I’ve told this story many times in this column. Two years ago, I met Namala Mkopi, head of pediatric hematology at a hospital in Dar es Salaam, Tanzania. He told me how, prior to 2013, his hospital was filled with dying children, three or four to a bed with many more scattered on the floor on mattresses.

That was before vaccines, funded by the United States and other nations, were made readily available. After that, his pediatric ward was empty, he said. No more dying children.

This issue has become important again for a couple of reasons. First, the Trump administration is proposing to cut the State Department’s budget by 30 percent, which would also cut funding for the U.S. Agency for International Development and much of what the nation invests in global health programs.

Second, because the Gates Foundation just released its latest Goalkeepers report, which clearly chronicles the measurable effects of the nation’s investment in foreign aid.

In it, Melinda Gates calls the number of children in developing countries that die before the age of 5 the most important data point on which to focus. In that regard, the progress has been stunning. On an annual basis, 6 million fewer children died in 2016 than in 1990.

The trend line is on a steady downward course. Some experts predict that preventable childhood deaths in the Third World could be eradicated totally by 2030. The Global Alliance for Vaccines and Immunization is spreading low-cost vaccines to places where they are needed most.

From a conservative point of view, it’s important to note that the programs are set up so that nations begin to cover their own costs once the crisis subsides.

In an essay Bill and Melinda Gates wrote for the Wall Street Journal, they drew a clear line between these results and national security.

“In a world where pandemic disease spreads from one continent to another in the span of a few hours, where terrorist attacks are more random and frequent, and where political crises trigger mass migration, it is in our collective interest to fight against the daily reality of poverty, sickness and frustration,” they wrote. “Spending a little to keep a child healthy isn’t only a moral imperative; it is also a long-term investment in a secure and thriving world.”

Getting back to popular, but incorrect, notions about foreign aid, the Gateses said focus groups were asked to draw pictures that depict how they thought it all worked.
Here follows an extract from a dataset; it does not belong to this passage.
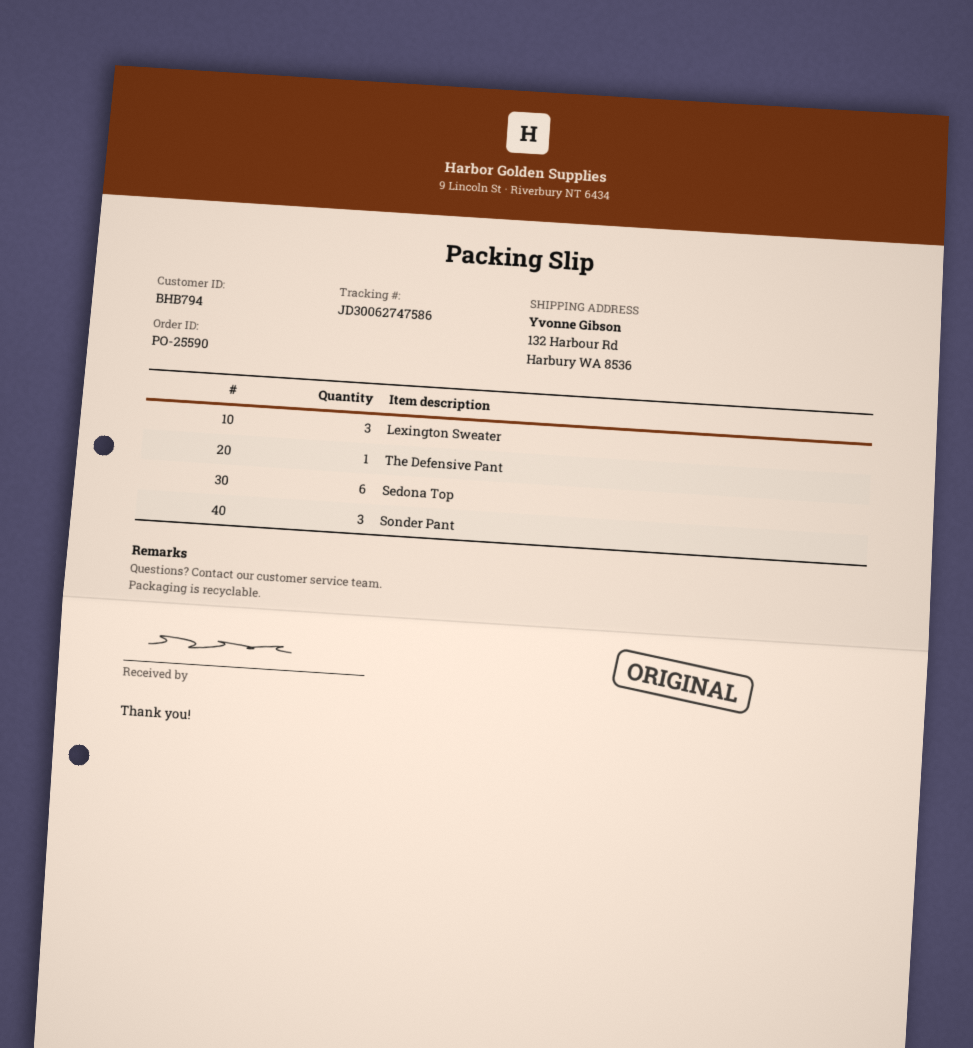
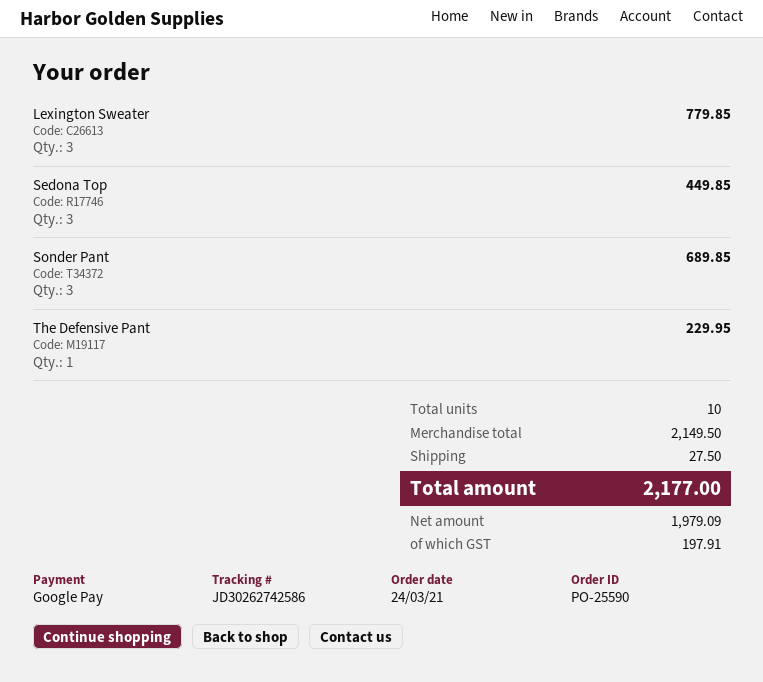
tracking number: JD30062747586 -> JD30262742586
Sedona Top: 6 -> 3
They got a bunch of drawings of airplanes dropping money over countries; an image they said is a holdover from Cold War thinking.

In reality, the U.S. spends about $50 billion per year on aid. While that is the most in the world, it represents a much smaller percentage of the economy than what many other nations give.

That isn’t so much an argument to give more as it is to not cut back on what the nation currently gives. If we’ve learned anything over the last 20 years, it is that pandemics, desperation and radicalization don’t quietly confine themselves to small corners of the world.